Executives at top wireless carriers, who could lose millions of dollars in
international calling revenue, are taking a wait-and-see attitude. Although
carriers like Verizon and Cingular maintain wide latitude to terminate
customers they deem to be misusing their service by doing things like making
excessive free night and weekend calls, functionally iSkoot resembles using
a calling card or company conference bridge for an international cellphone
call, which normally carriers don't block.

''The concept raises a number of issues," said Cingular spokesman Martin A.
Nee. ''We want to take a closer look at it before we take a position."

Verizon Wireless spokeswoman J. Abra Degbor said the carrier would have no
public comment on iSkoot but would be in touch with the company directly
about any concerns it had over the acceptability or legality of the service.

Like Internet search powerhouse Google.com, Skype, which is run from offices
in Estonia and England, has in recent months begun publicizing so-called
application programming interfaces to encourage other technology companies
to build services that increase business for them.

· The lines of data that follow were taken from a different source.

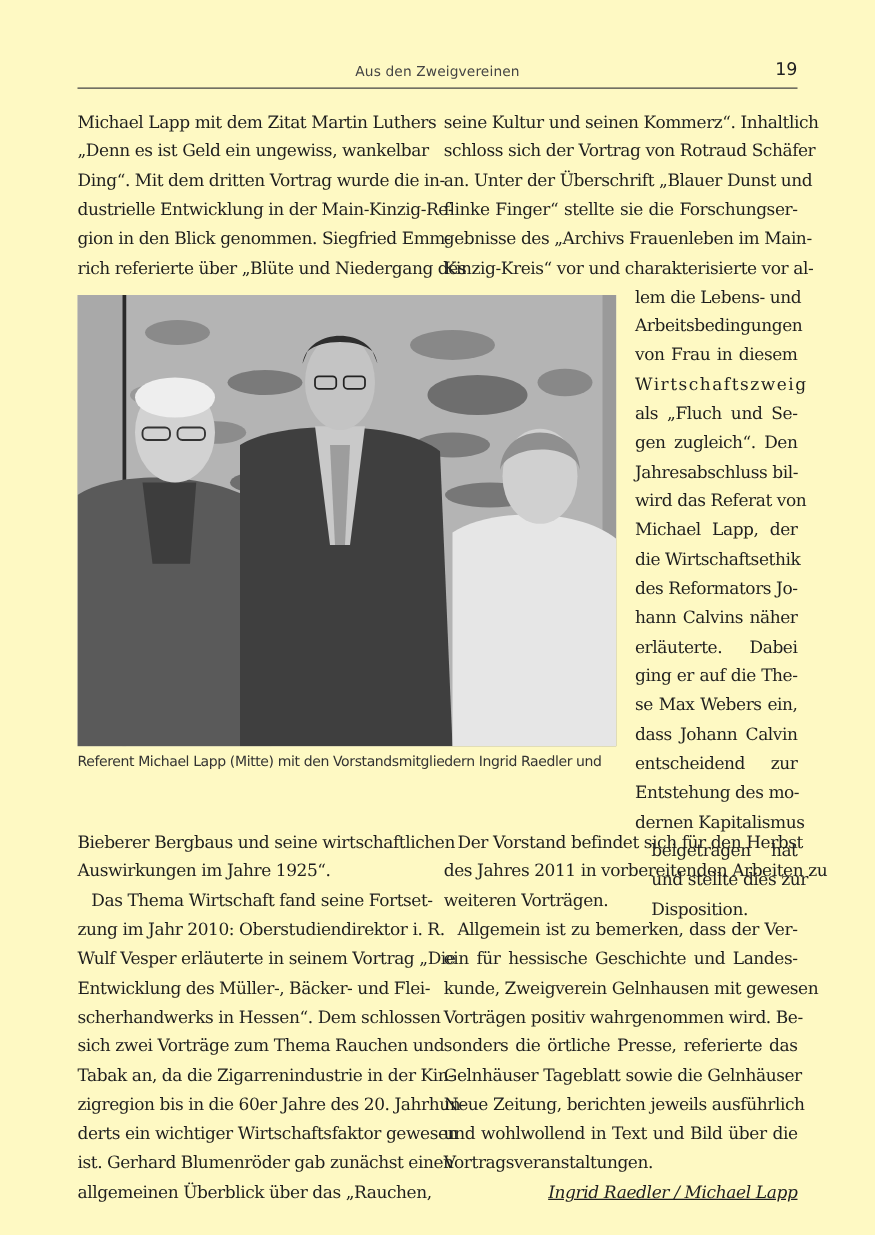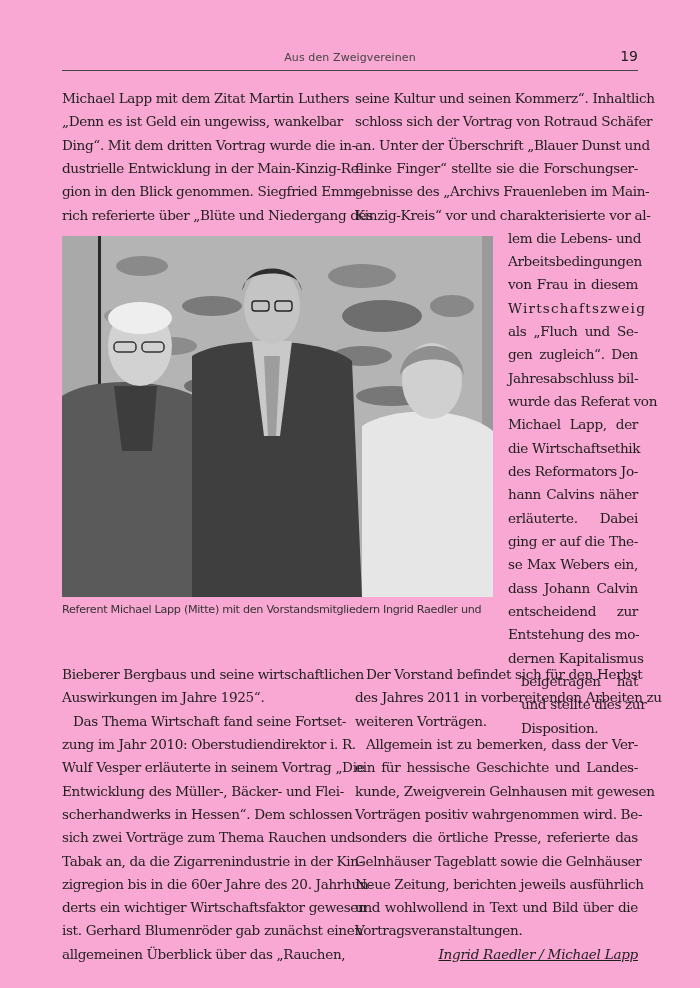--- a/index.html
+++ b/index.html
@@ -4,7 +4,7 @@
   <style>
     html, body { margin: 0; padding: 0; background: #ffffff; }
     body { width: 700px; height: 988px; position: relative; overflow: hidden; color: #1e1e1e; }
-    .page { position: absolute; left: 0; top: 0; width: 700px; height: 988px; background: #f9a8d4; }
+    .page { position: absolute; left: 0; top: 0; width: 700px; height: 988px; background: #fef9c3; }
 
     .running-head { position: absolute; top: 48px; left: 62px; width: 576px; height: 22px;
       font-family: "DejaVu Sans", sans-serif; font-size: 11px; color: #444; }

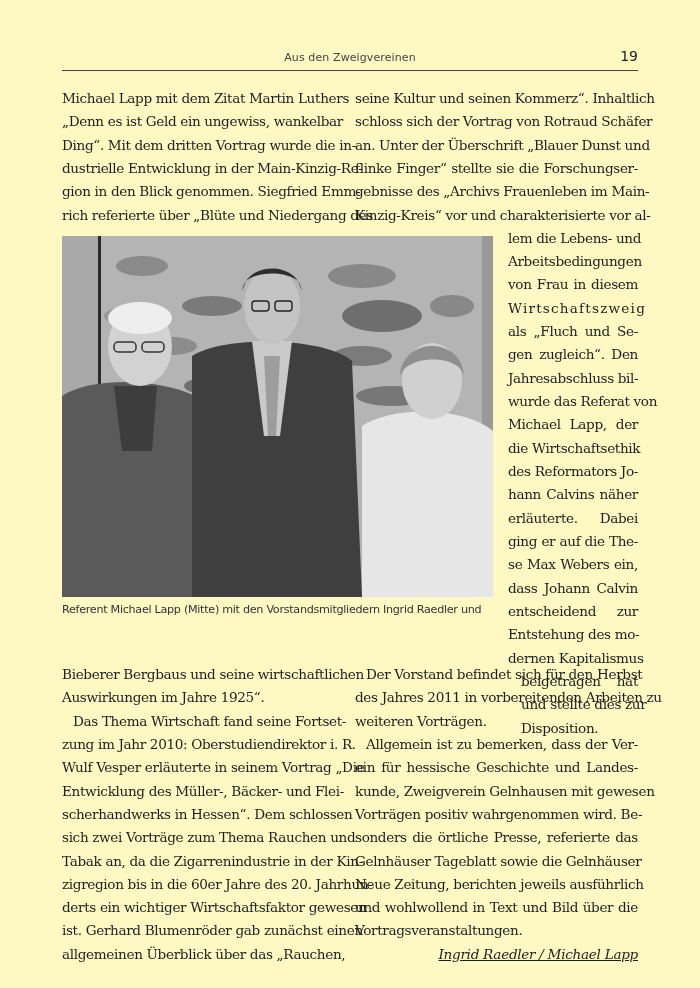--- a/index.html
+++ b/index.html
@@ -68,7 +68,7 @@
     <div class="line col-narrow" style="top:321px">als „Fluch und Se-</div>
     <div class="line col-narrow" style="top:344px">gen zugleich“. Den</div>
     <div class="line col-narrow" style="top:368px">Jahresabschluss bil-</div>
-    <div class="line col-narrow" style="top:391px">wurde das Referat von</div>
+    <div class="line col-narrow" style="top:391px">wird das Referat von</div>
     <div class="line col-narrow" style="top:414px">Michael Lapp, der</div>
     <div class="line col-narrow" style="top:438px">die Wirtschaftsethik</div>
     <div class="line col-narrow" style="top:461px">des Reformators Jo-</div>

After programmers figured
out how to open Google Maps to create cartographic displays of everything
from gas prices and traffic jams to crime reports, Google last month began
publishing the map API to encourage more use of its technology.

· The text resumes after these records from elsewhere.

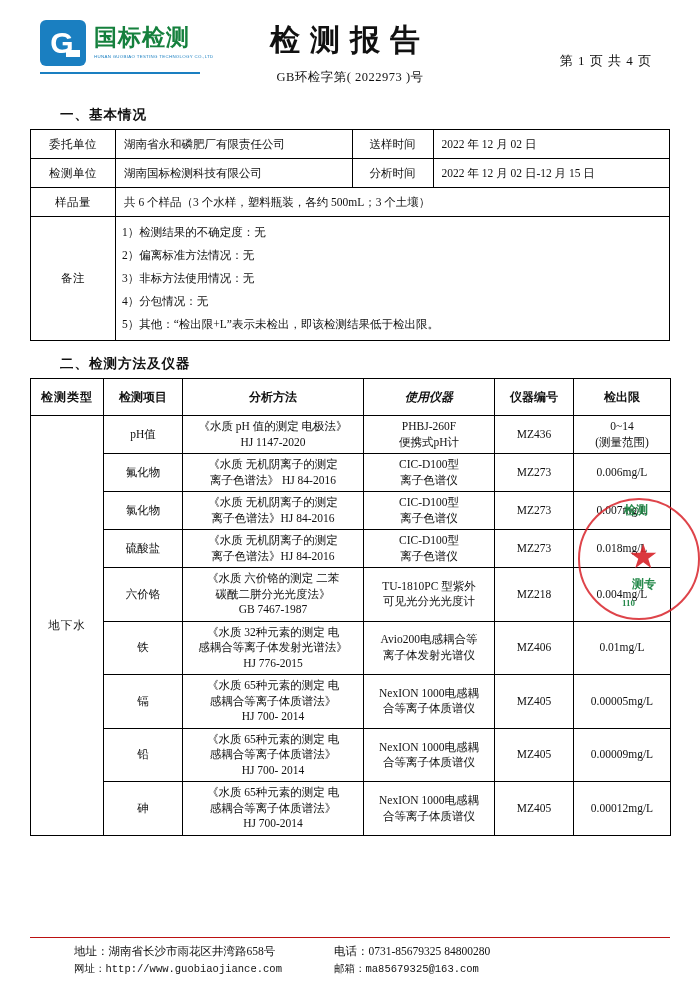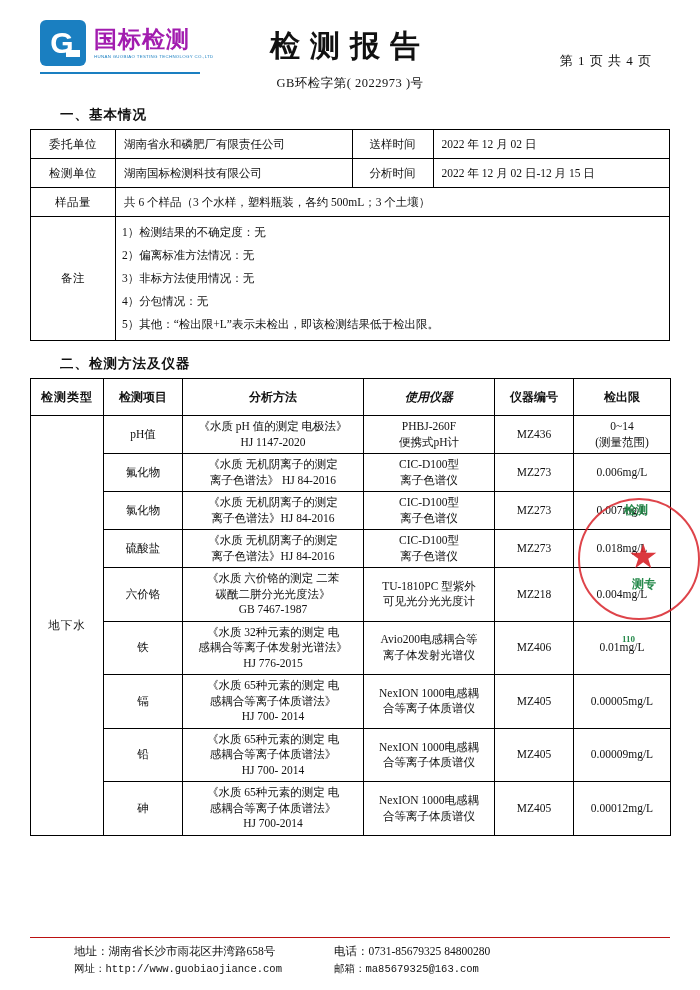--- a/index.html
+++ b/index.html
@@ -45,8 +45,8 @@
     margin-left:8px;
   }
   .logo-cn{
-    font-family:Liberation Serif, serif;
-    font-size:23px;font-weight:bold;color:#a21caf;
+    font-family:Liberation Mono, monospace;
+    font-size:23px;font-weight:bold;color:#15803d;
     letter-spacing:1px;
     line-height:1.1;
   }

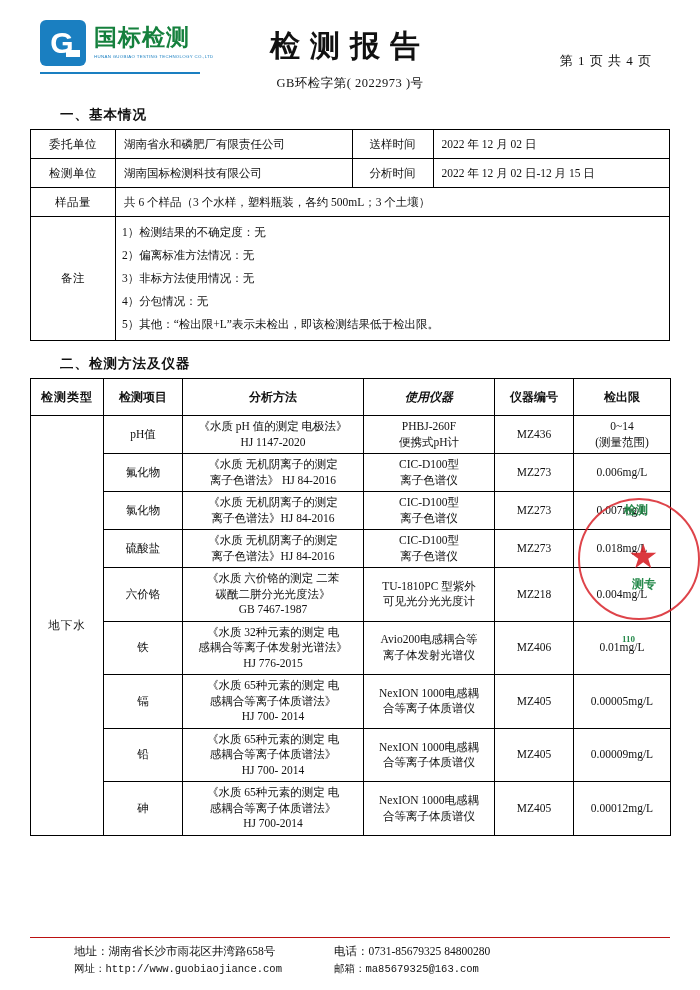--- a/index.html
+++ b/index.html
@@ -61,7 +61,7 @@
     position:absolute;left:10px;top:72px;width:160px;height:2px;background:#1a7fc1;
   }
   .title-wrap{
-    position:absolute;left:0;right:0;top:26px;text-align:center;
+    position:absolute;left:0;right:0;top:20px;text-align:center;
   }
   .doc-title{
     font-size:30px;font-weight:bold;letter-spacing:10px;

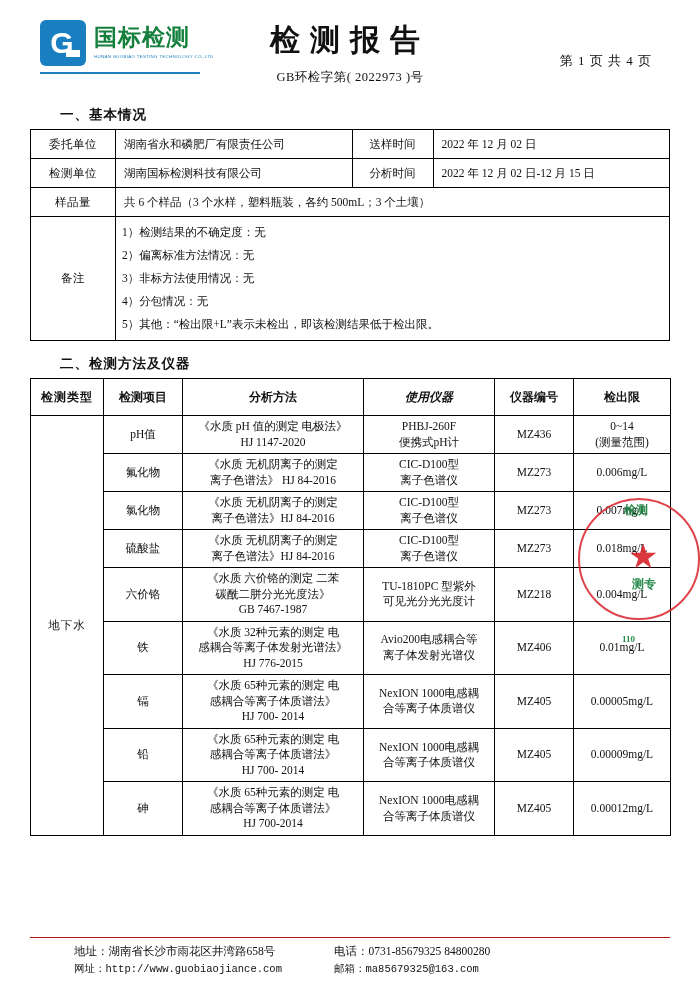--- a/index.html
+++ b/index.html
@@ -165,7 +165,7 @@
   }
   .seal .t1s{left:2px;top:4px;}
   .seal .t2s{left:10px;top:78px;}
-  .seal .t3s{left:0px;top:100px;font-size:9px;margin-top:36px;}
+  .seal .t3s{left:0px;top:100px;font-size:9px;}
 </style>
 </head>
 <body>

Other services like iSkoot built onto Skype include a made-for-Skype
answering machine, phones that plug directly into Skype-enabled computers,
and a service that pauses computer music players when a Skype call comes in.
The website Echostore.com offers a device that can enable cellphone calls
through Skype, but it requires buying a $99 box instead of paying $10 a year
for just software.

Asked why iSkoot has picked such a low sales price, Guedalia said in a
recent interview, ''We don't want to lose ground because we are in love with
our profit margins. If the first 42 million Skype users buy it for $10," he
joked, ''the last 1 million can have it for free." Guedalia has previously
started and sold three companies, including two Internet video imaging
companies and, most recently, Mobilee, a Chestnut Hill speech-recognition
systems company that NMS Communications Inc. of Framingham bought for $13
million in 2001.

To receive a call on a cellphone through Skype, all that an iSkoot user has
to do after downloading the iSkoot program is set up forwarding, to redirect
incoming Skype calls to the cellphone number.

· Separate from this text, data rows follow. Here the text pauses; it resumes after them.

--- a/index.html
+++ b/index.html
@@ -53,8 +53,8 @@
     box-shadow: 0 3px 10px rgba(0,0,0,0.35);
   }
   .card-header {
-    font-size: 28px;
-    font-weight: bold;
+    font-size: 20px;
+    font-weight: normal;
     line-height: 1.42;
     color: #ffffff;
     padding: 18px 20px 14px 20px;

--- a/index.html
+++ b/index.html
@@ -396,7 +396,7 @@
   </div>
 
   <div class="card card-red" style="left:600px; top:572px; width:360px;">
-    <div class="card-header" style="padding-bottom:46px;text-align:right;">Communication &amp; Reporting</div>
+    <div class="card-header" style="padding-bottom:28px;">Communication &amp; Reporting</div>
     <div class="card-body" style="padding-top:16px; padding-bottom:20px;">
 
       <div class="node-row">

Making outbound calls is a little more complicated. After registering the
cellphone number with iSkoot, the user creates and sends a text message to
the e-mail address [EMAIL PROTECTED] The text message can contain either a
phone number, a Skype speed-dial number, or a screen name for someone in the
user's Skype ''buddy list."

The iSkoot software extracts the phone number to be dialed from the message,
and sets up a conference call -- through the Skype-connected computer --
between the user's cellphone and the Skype computer or phone number of the
person the subscriber is calling. In trials at iSkoot's offices, the process
normally took just eight to 15 seconds.

So-called SkypeOut calls to phone numbers, instead of computers, generally
cost an extra 2 to 3 cents per minute in Europe and East Asia, and more in
poorer developing nations that charge higher call-termination rates.